The risk appetite statement acts like a manifesto, giving guidance to investors and to employees, so investors back the businesses that match their goals, and employees make decisions aligned to those goals. Like good government policy, the formulation of this statement will need to be supported by both an internal and an external discussion that both contribute to the formulation of an agreed mission with clear priorities.
And by now… most people would tell me this blog is too long. In a way it is, just like democratic processes can be exhausting in how long they take. Many voters will only take an interest in the weeks immediately before an election. Some government employees take a sporadic interest in serving the public. Sporadic interest is also a problem insufficiently addressed by the textbook methods advocated in ISO31000 and COSO. A system that looks perfect on paper is of limited use if only occasionally followed in practice. Consider this: a company says it follows the standards and performs a cost-benefit analysis when deciding how to respond to risk. Fine. Then it must know the value it places on human life. How else could it calculate what to spend on safety? Of course, what really happens in some businesses is that it puts in place some mechanics for calculating risk, but never finishes the job. We end up with a peculiar, partial and superficial compliance to a risk standard, but not a genuine attempt to objectively analyse the costs and benefits of risk treatments across the full spread of properly prioritized risks. We end up with something that looks like an objective calculation by a government department, but which actually reverse-engineered its subjective selection of data from the conclusion it wanted to reach.

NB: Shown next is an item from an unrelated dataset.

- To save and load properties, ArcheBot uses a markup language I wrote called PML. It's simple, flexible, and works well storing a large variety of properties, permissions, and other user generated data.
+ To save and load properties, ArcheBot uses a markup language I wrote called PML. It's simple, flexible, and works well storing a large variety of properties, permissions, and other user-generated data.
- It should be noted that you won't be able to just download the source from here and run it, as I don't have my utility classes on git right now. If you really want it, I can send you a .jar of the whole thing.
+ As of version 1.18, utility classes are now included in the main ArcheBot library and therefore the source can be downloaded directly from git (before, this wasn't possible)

For all its failures, the US Government gets a lot right. At least we know what value is placed on a human life by US Government agencies. At least there is sufficient transparency that journalists can report on, and voters can learn about, how risk perceptions have changed and how this might be influenced by subjective factors. These decisions can be analysed for what they are, and are not lost because they are hidden from view or twisted into unrecognizable forms. And, thanks to transparency, I have a lot of data which helps me to improve the objectivity of decisions that people otherwise try to evade because they find it uncomfortable to do so. Remember, not making a decision is still making a decision: the decision not to act now. Not making a reasoned decision about safety risks does not eradicate those risks and nor does it mean there is no sense of risk priorities being manifest in practice. The same can be said of any type of risk. Mechanics, compliance, standards and process are not sufficient for good risk management, as demonstrated by arguments about the risk priorities of the US Government and its failures in practice. Honesty, transparency and a genuine desire to reach consensus are also important, especially if failings are to be identified and improvements made. Whilst the execution may be imperfect, the US Government illuminates the challenges when turning good risk management theory into good practice, and illustrates the moral characteristics that are essential for success.